Here are some key (climate-related) extracts from his reply:

Then there’s the carbon tax that the Prime Minister said would never happen that will just make cost of living pressures so much worse.

A $26 a tonne carbon tax would add 25 per cent more to electricity bills and 6.5 cents a litre more to fuel bills that are already skyrocketing – and that’s before it starts automatically increasing by at least four per cent every single year.

A $26 a tonne carbon tax means 16 coal mines closed, 23,000 mining jobs lost, and 45,000 jobs lost in industries like steel, aluminium, cement, glass, chemicals and motor cars. The Prime Minister talks about compensation but there’s no compensation for people who have lost their jobs.

So let me make this crystal clear: the Coalition will oppose the carbon tax in opposition and repeal it in government. The Coalition will oppose the mining tax in opposition and repeal it in government.

The Prime Minister can leave the carbon tax out of the budget but she can’t hide the damage it will do to struggling families’ cost of living, the havoc it will wreak on jobs in manufacturing industry exposed to cut-throat competition, and the fact that it will make no real difference to the environment in the absence of comparable action overseas.

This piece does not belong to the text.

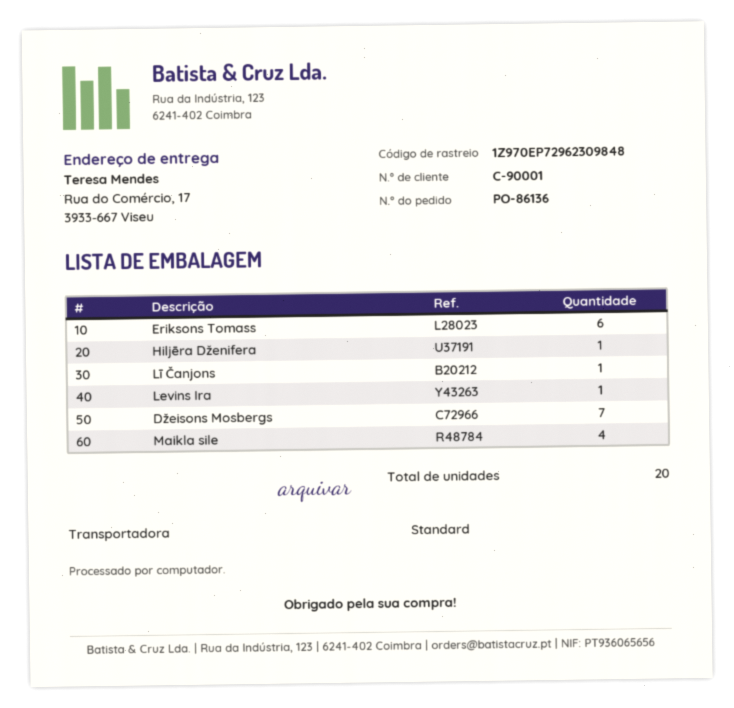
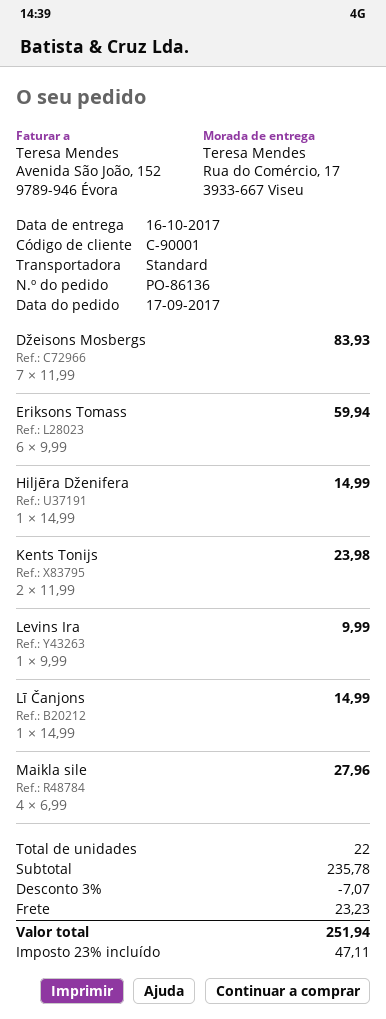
Kents Tonijs: none -> 2
total quantity: 20 -> 22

The Prime Minister can’t hide the truth: that this is a tax for which she has no mandate. In fact, she has a mandate not to introduce it. The declaration, “there will be no carbon tax under the government I lead”, will haunt this government every day until it faces up to this betrayal.

Does anyone think that the Prime Minister would now be in the Lodge had she admitted truthfully, six days out from last year’s election that, yes, “there will be a carbon tax under a government I lead”? This is the cancer that’s eroding the Prime Minister’s standing and sapping the government’s authority.

As things stand, we have a parliament that can’t make decisions people respect, a Prime Minister who looks like she’s not up to the job and a minority government that’s increasingly seen as an experiment that’s failed. If Australia goes on like this for another two and a half years, what is currently a great country with a lousy government could slide into a morass of indecision and paralysis.

Read it all here.

Labor denies carbon tax ad blitz


Carbon tax advertising

Which means we can expect it to start next week.

THE federal government has rejected Coalition claims it ”squirrelled away” $13.7 million in the budget to fund an advertising campaign to promote its proposed carbon tax.

The budget papers make clear that Labor set aside money for a ”climate change foundation campaign” in this financial year and 2011-12.

But the Finance Minister, Penny Wong, told Parliament yesterday the $13.7 million was not new but rather a ”transfer of already announced funds between years”.

The money was only to be used to increase understanding of climate change, she said. [Let’s hope Penny isn’t writing it – Ed]

”It does not include, on my advice, paid advertising. No decision has been taken by the government on any climate change advertising campaign.”

The Climate Change Minister, Greg Combet, said yesterday the money for 2011-12 would be used for activities such as website development and the printing of information brochures. [That’s OK then – Ed]

The opposition climate action spokesman, Greg Hunt, said the government was preparing to begin a multimillion-dollar advertising blitz. ”It will mean taxpayers paying for carbon tax ads on the TV, radio and newspapers.” (source)

Given Labor’s track record with telling the truth, I think we’d all better be prepared for a bombardment of climate nonsense to prop up the ailing the carbon tax.